→ Action item
Every line of the entries below that includes "plans" belongs in the answer, copied as written.
** Raw data follows **
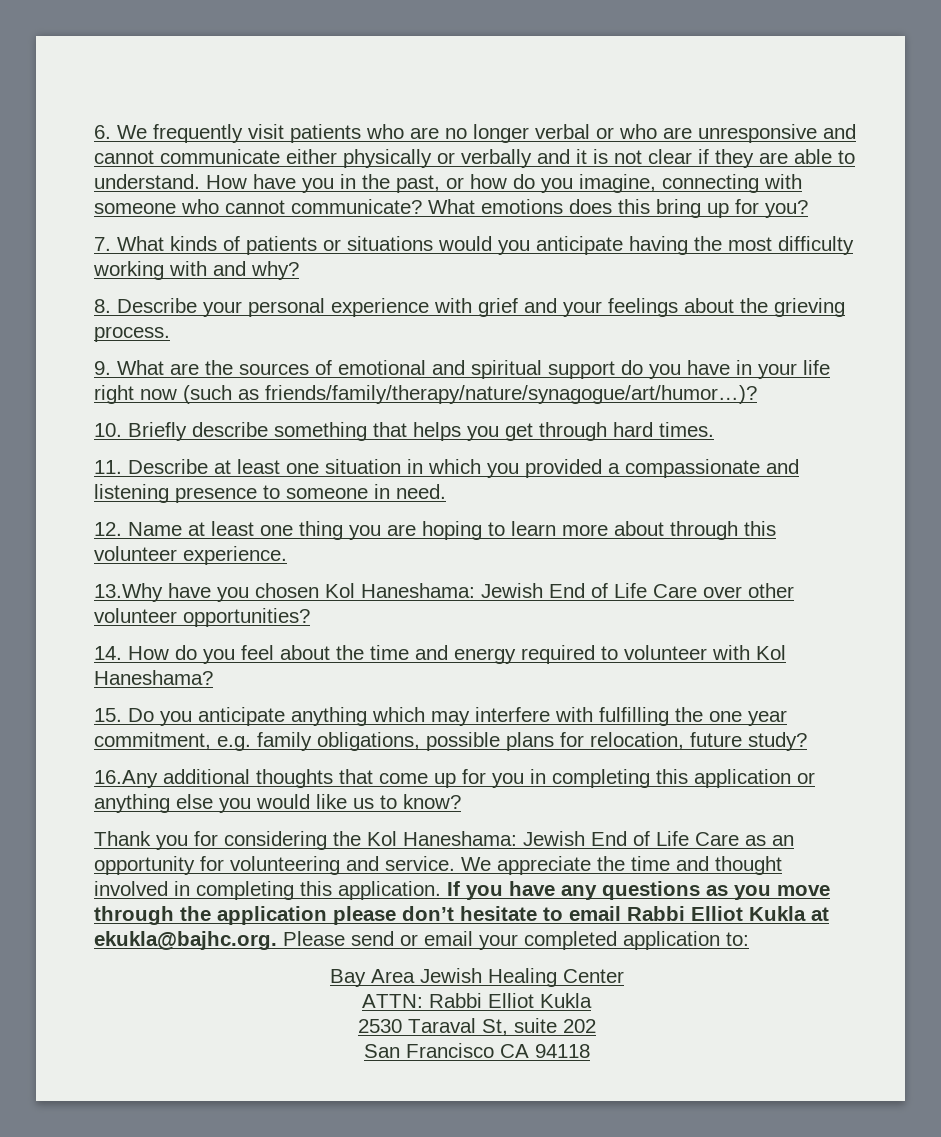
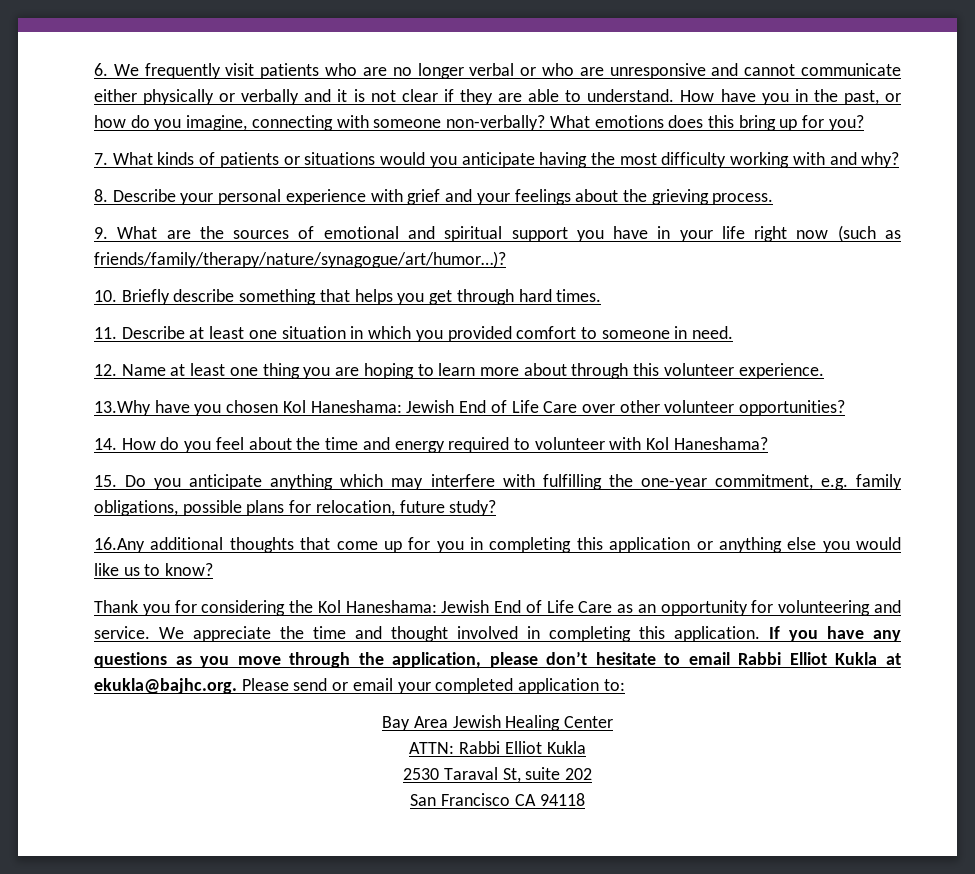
- How have you in the past, or how do you imagine, connecting with someone who cannot communicate?
+ How have you in the past, or how do you imagine, connecting with someone non-verbally?
- 9. What are the sources of emotional and spiritual support do you have in your life right now (such as friends/family/therapy/nature/synagogue/art/humor…)?
+ 9. What are the sources of emotional and spiritual support you have in your life right now (such as friends/family/therapy/nature/synagogue/art/humor…)?
- 11. Describe at least one situation in which you provided a compassionate and listening presence to someone in need.
+ 11. Describe at least one situation in which you provided comfort to someone in need.
- 15. Do you anticipate anything which may interfere with fulfilling the one year commitment, e.g. family obligations, possible plans for relocation, future study?
+ 15. Do you anticipate anything which may interfere with fulfilling the one-year commitment, e.g. family obligations, possible plans for relocation, future study?
- If you have any questions as you move through the application please don’t hesitate to email Rabbi Elliot Kukla at ekukla@bajhc.org. Please send or email your completed application to:
+ If you have any questions as you move through the application, please don’t hesitate to email Rabbi Elliot Kukla at ekukla@bajhc.org. Please send or email your completed application to:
** End of Raw data **
→ Reply to the exercise
- 15. Do you anticipate anything which may interfere with fulfilling the one year commitment, e.g. family obligations, possible plans for relocation, future study?
+ 15. Do you anticipate anything which may interfere with fulfilling the one-year commitment, e.g. family obligations, possible plans for relocation, future study?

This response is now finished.